YOUR INSTRUCTIONS: Type out each record word for word. Pictures stay out.

Data entries:
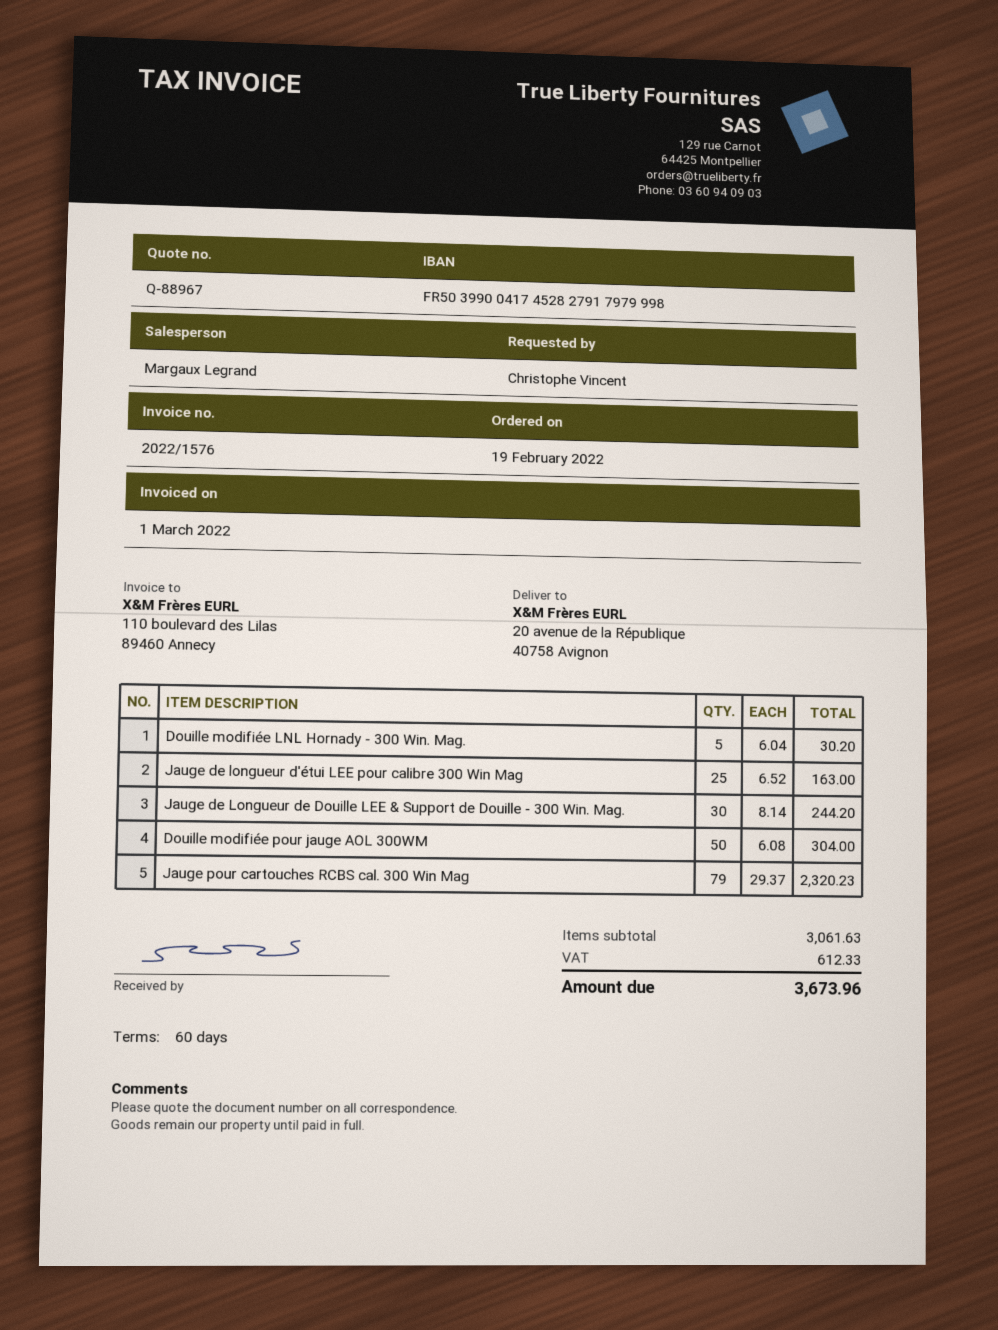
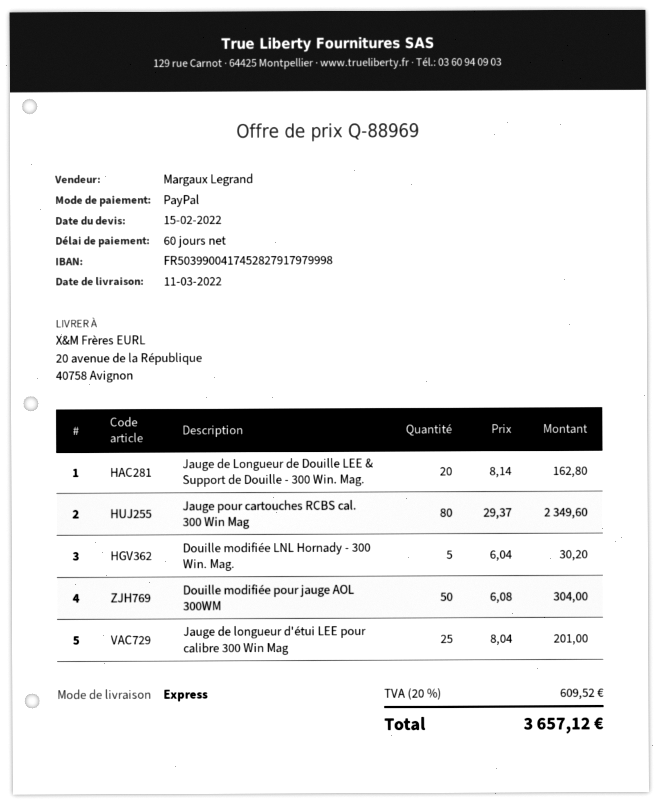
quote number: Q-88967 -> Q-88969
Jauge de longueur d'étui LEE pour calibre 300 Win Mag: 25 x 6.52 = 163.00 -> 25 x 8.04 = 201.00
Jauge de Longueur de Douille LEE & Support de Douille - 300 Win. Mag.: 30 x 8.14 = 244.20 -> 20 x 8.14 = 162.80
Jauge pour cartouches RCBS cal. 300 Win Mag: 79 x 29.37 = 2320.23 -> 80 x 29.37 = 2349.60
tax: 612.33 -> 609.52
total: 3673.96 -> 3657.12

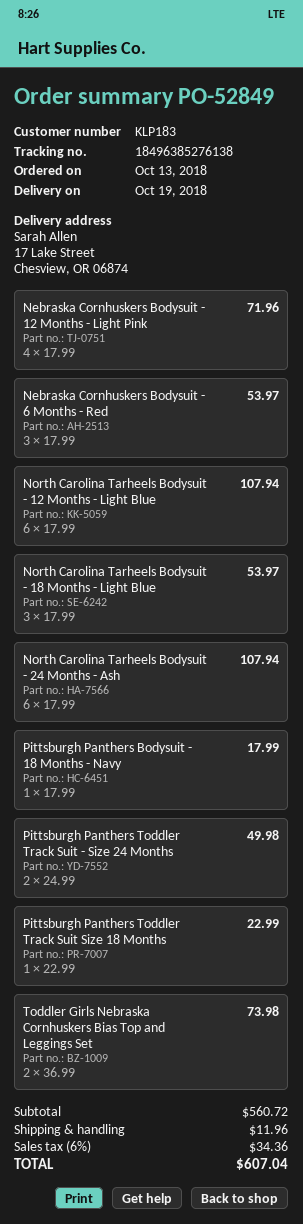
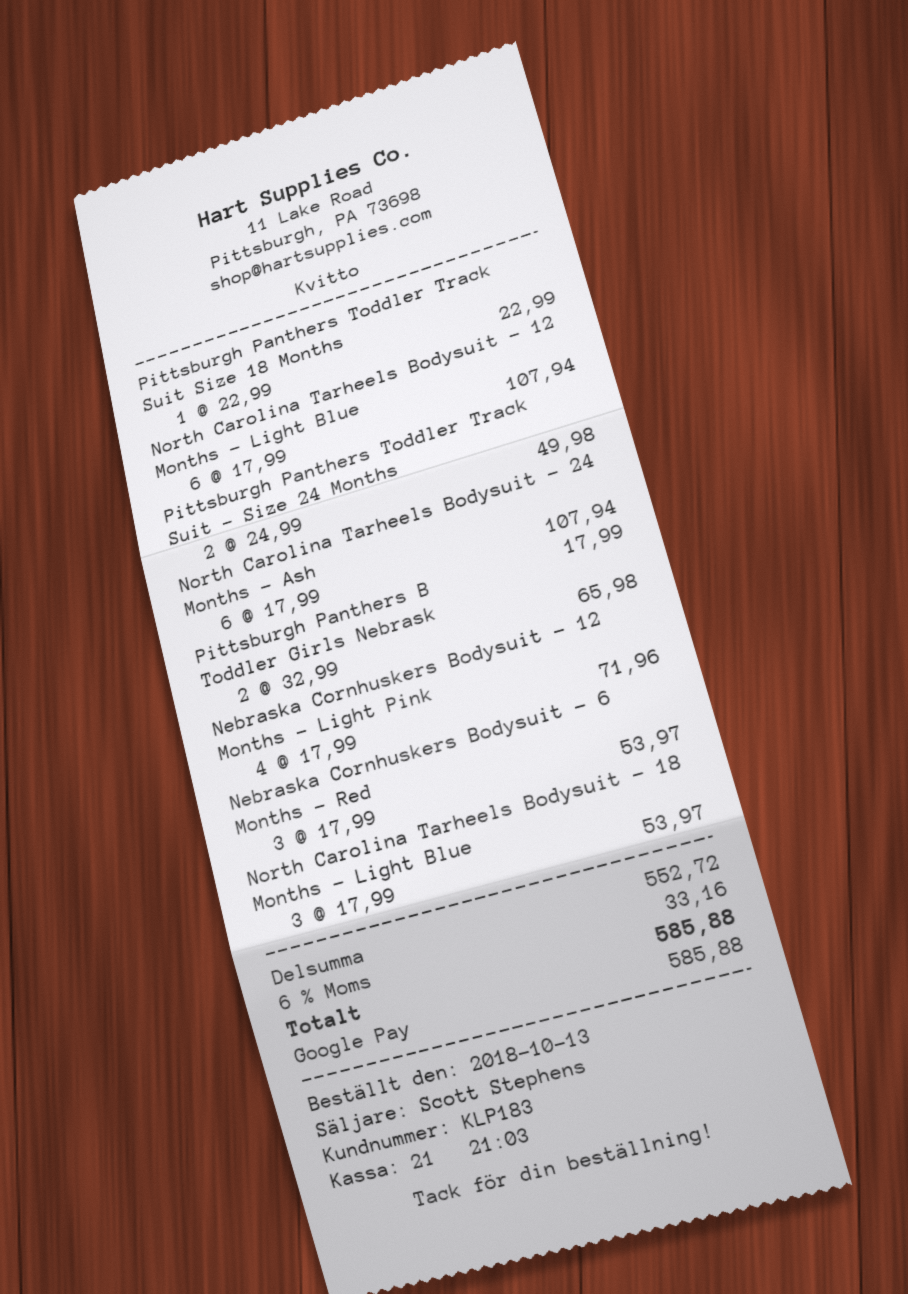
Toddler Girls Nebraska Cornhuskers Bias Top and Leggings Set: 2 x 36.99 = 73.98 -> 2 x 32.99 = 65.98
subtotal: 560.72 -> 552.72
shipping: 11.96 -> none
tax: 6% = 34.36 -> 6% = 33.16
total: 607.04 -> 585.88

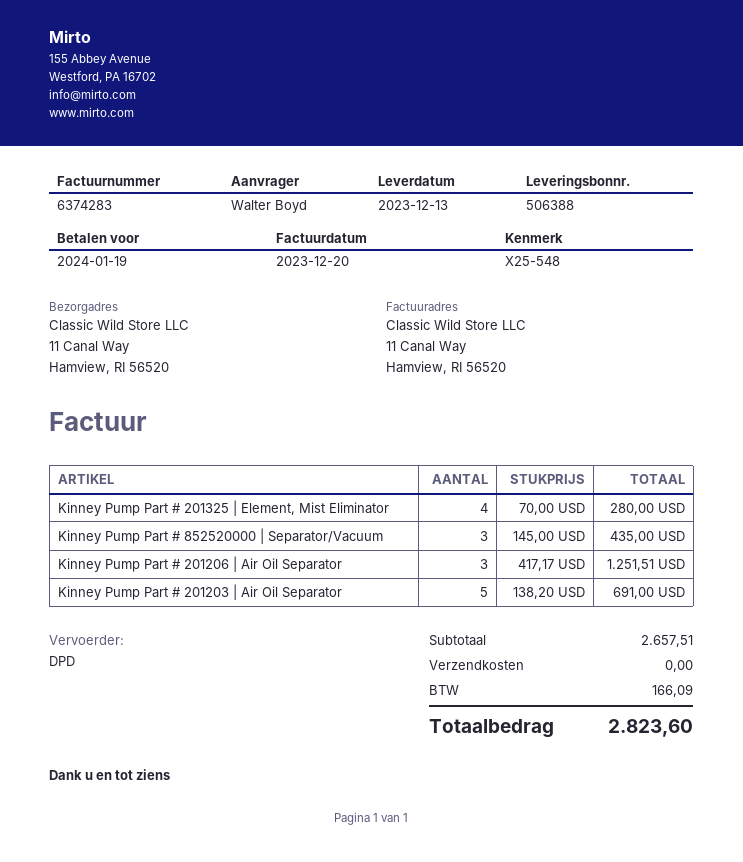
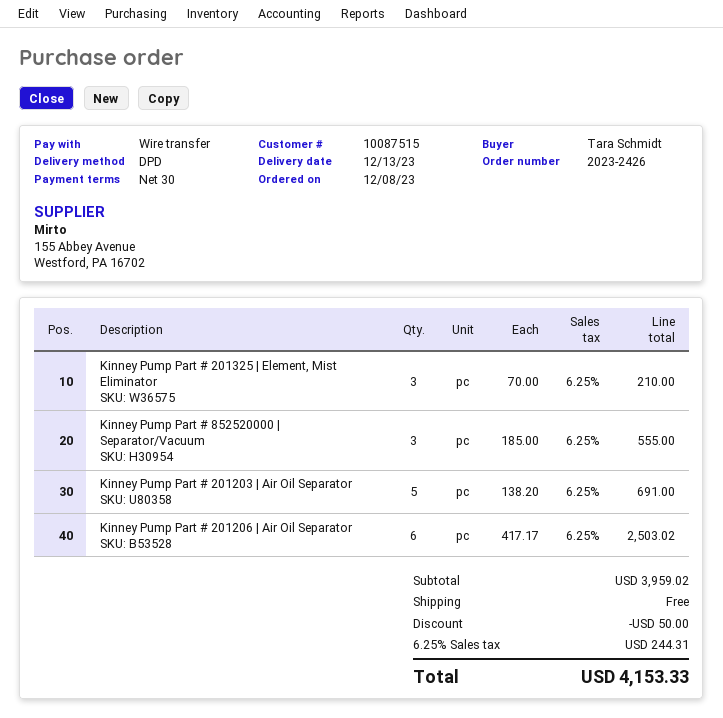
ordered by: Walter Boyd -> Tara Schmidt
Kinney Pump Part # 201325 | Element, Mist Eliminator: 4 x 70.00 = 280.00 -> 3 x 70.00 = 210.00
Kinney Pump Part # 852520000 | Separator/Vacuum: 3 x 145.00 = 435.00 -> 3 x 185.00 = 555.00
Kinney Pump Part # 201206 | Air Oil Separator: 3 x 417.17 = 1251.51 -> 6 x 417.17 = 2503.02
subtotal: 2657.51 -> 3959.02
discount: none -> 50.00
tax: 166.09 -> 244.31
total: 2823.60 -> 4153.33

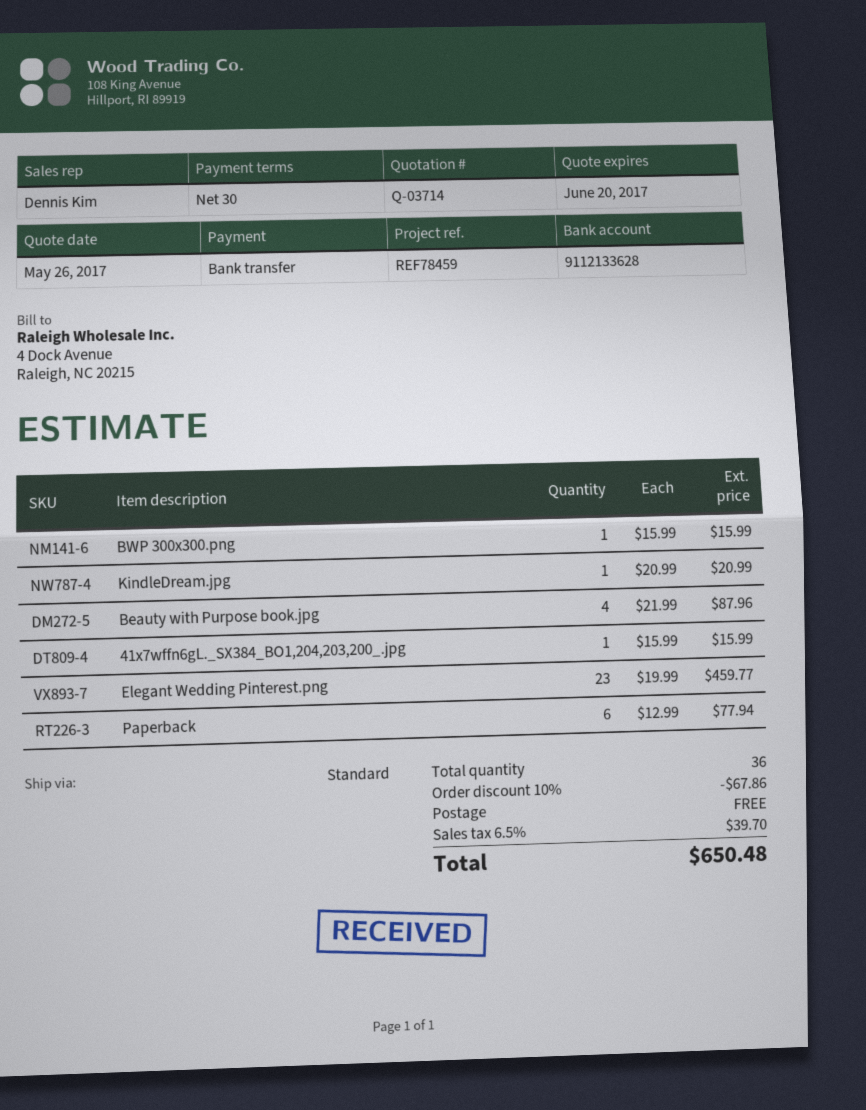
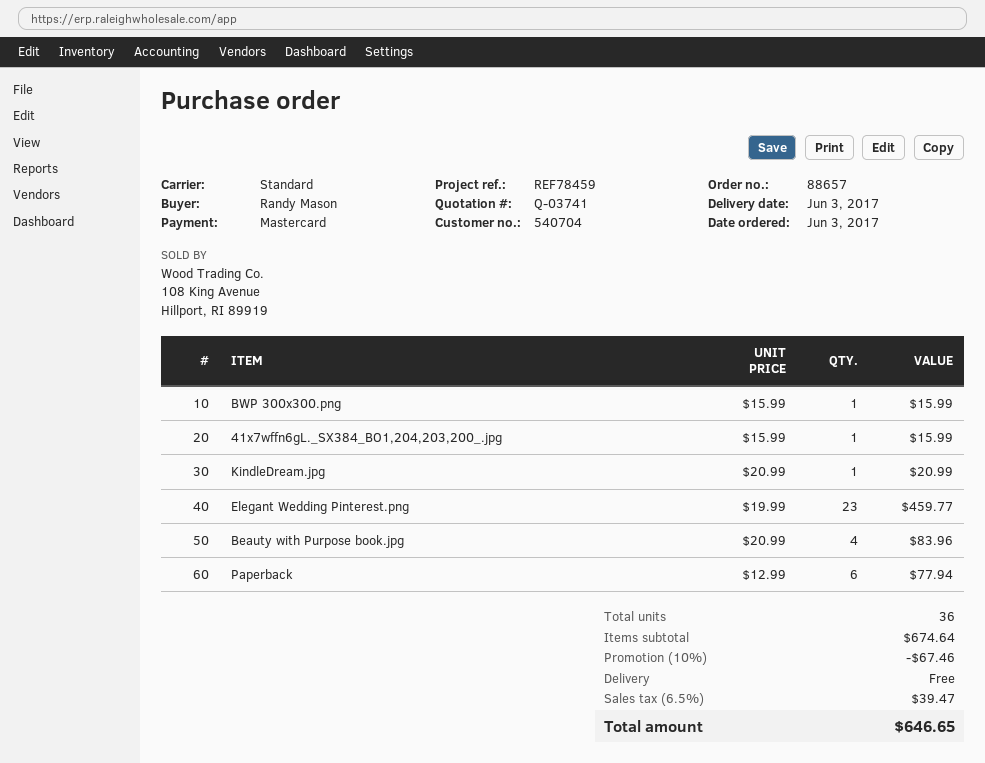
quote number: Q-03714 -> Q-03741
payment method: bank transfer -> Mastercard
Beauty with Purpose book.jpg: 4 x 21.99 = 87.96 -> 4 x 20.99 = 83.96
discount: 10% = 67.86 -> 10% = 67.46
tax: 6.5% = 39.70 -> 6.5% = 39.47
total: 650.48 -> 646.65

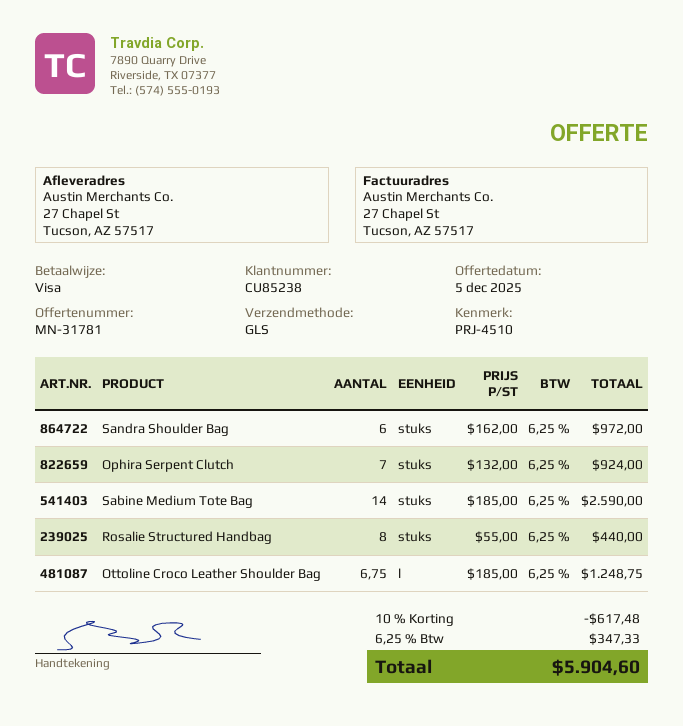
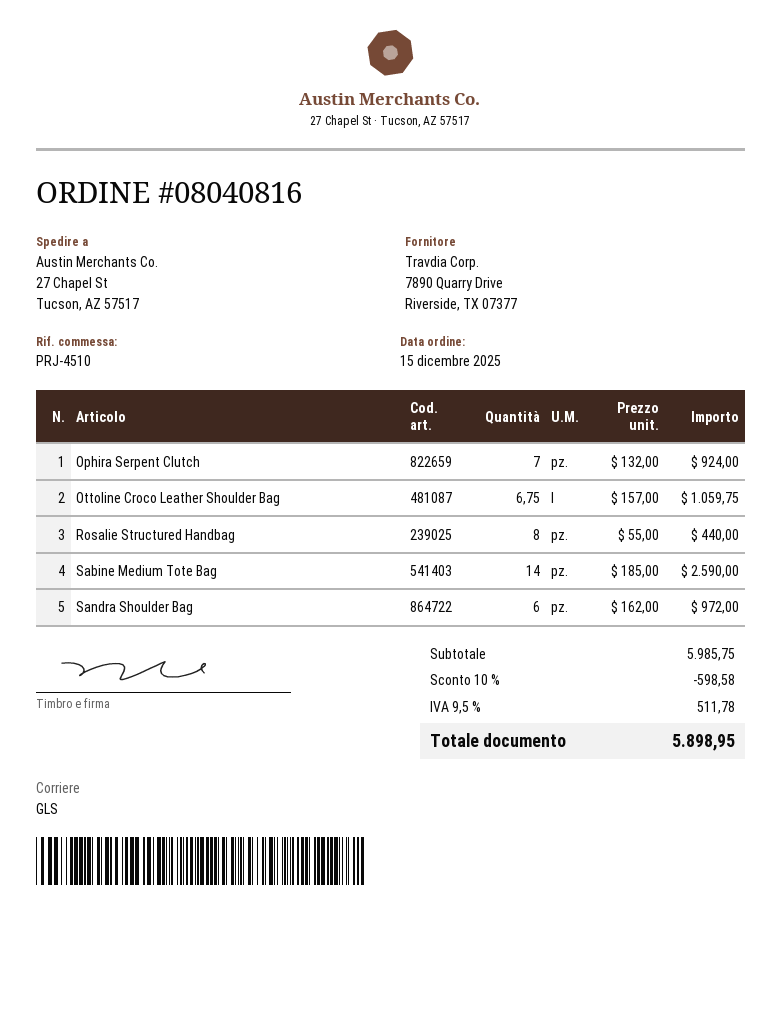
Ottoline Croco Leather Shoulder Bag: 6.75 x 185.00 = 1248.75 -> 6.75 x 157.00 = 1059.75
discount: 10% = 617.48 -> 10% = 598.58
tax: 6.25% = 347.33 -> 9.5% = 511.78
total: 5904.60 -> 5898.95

ANSWER BOX:
quote number: Q-88967 -> Q-88969
Jauge de longueur d'étui LEE pour calibre 300 Win Mag: 25 x 6.52 = 163.00 -> 25 x 8.04 = 201.00
Jauge de Longueur de Douille LEE & Support de Douille - 300 Win. Mag.: 30 x 8.14 = 244.20 -> 20 x 8.14 = 162.80
Jauge pour cartouches RCBS cal. 300 Win Mag: 79 x 29.37 = 2320.23 -> 80 x 29.37 = 2349.60
tax: 612.33 -> 609.52
total: 3673.96 -> 3657.12

Toddler Girls Nebraska Cornhuskers Bias Top and Leggings Set: 2 x 36.99 = 73.98 -> 2 x 32.99 = 65.98
subtotal: 560.72 -> 552.72
shipping: 11.96 -> none
tax: 6% = 34.36 -> 6% = 33.16
total: 607.04 -> 585.88

ordered by: Walter Boyd -> Tara Schmidt
Kinney Pump Part # 201325 | Element, Mist Eliminator: 4 x 70.00 = 280.00 -> 3 x 70.00 = 210.00
Kinney Pump Part # 852520000 | Separator/Vacuum: 3 x 145.00 = 435.00 -> 3 x 185.00 = 555.00
Kinney Pump Part # 201206 | Air Oil Separator: 3 x 417.17 = 1251.51 -> 6 x 417.17 = 2503.02
subtotal: 2657.51 -> 3959.02
discount: none -> 50.00
tax: 166.09 -> 244.31
total: 2823.60 -> 4153.33

quote number: Q-03714 -> Q-03741
payment method: bank transfer -> Mastercard
Beauty with Purpose book.jpg: 4 x 21.99 = 87.96 -> 4 x 20.99 = 83.96
discount: 10% = 67.86 -> 10% = 67.46
tax: 6.5% = 39.70 -> 6.5% = 39.47
total: 650.48 -> 646.65

Ottoline Croco Leather Shoulder Bag: 6.75 x 185.00 = 1248.75 -> 6.75 x 157.00 = 1059.75
discount: 10% = 617.48 -> 10% = 598.58
tax: 6.25% = 347.33 -> 9.5% = 511.78
total: 5904.60 -> 5898.95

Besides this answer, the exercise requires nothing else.